Data listing:

***

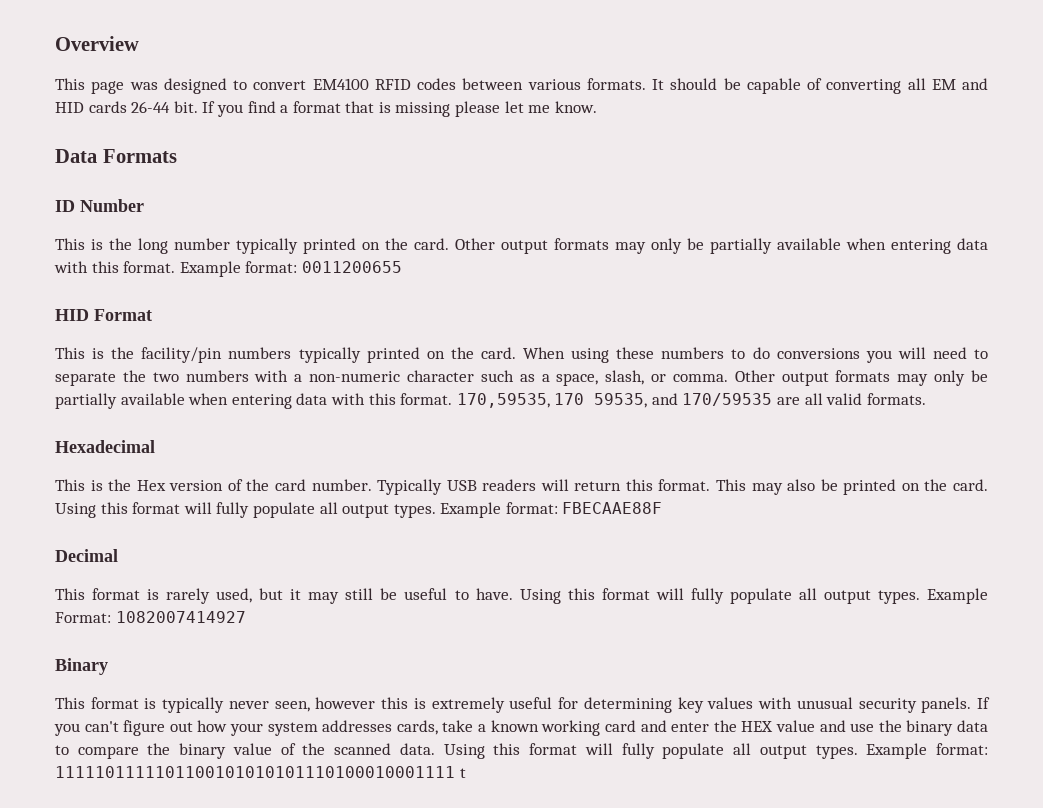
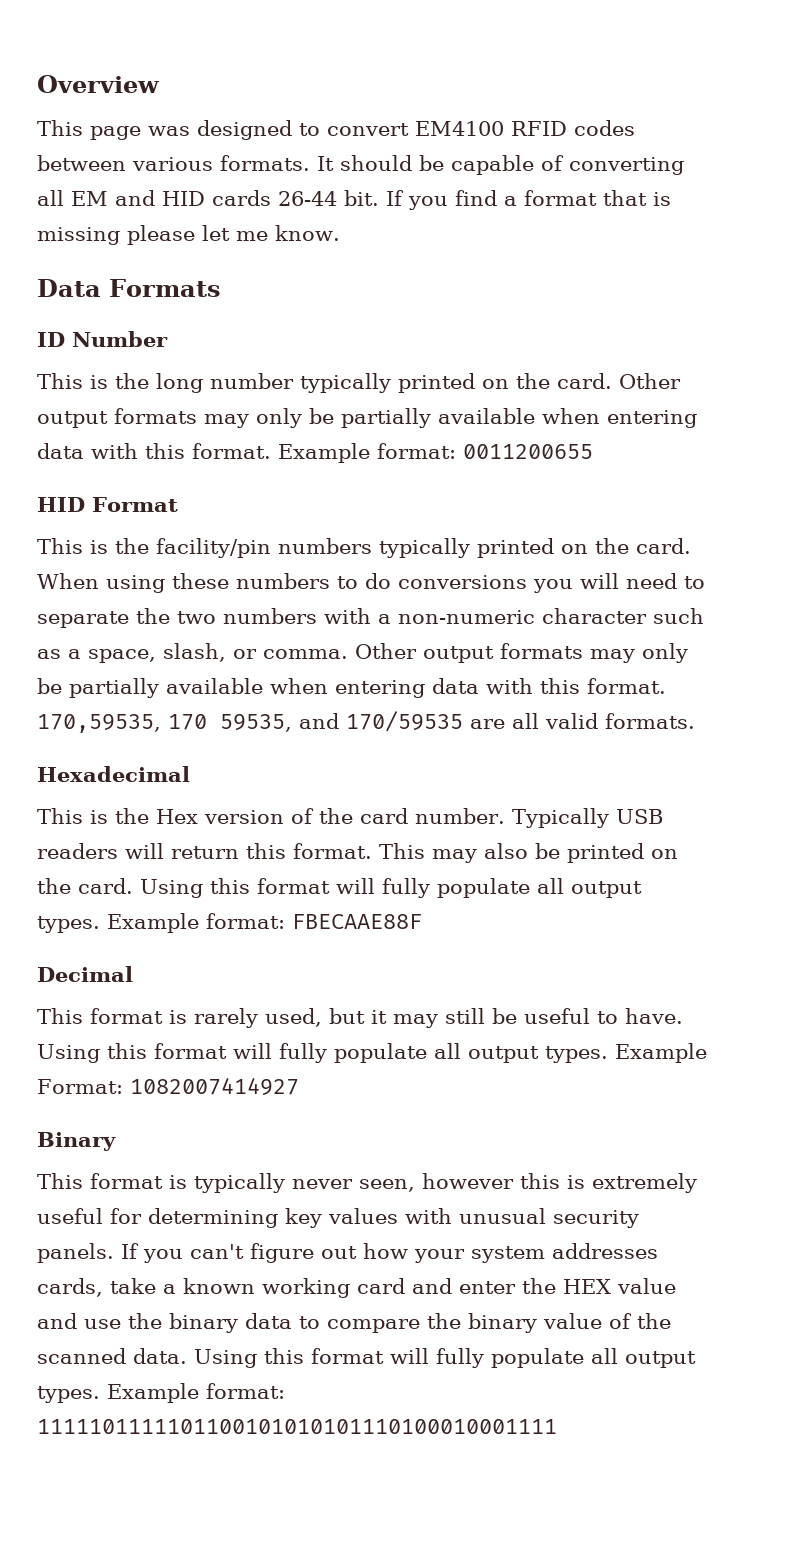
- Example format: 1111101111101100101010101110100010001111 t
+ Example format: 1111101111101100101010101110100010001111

***

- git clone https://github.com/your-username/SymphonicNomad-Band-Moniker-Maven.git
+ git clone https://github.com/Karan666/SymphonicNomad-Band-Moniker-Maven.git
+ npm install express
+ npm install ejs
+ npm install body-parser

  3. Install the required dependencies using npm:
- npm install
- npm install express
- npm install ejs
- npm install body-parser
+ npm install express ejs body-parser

***

Directions for this task:
From the data above, reproduce word for word the lines running from the line with "- npm install body-parser" to the line with "express ejs body-parser", ends included.

Solution for this exercise:
- npm install body-parser
+ npm install express ejs body-parser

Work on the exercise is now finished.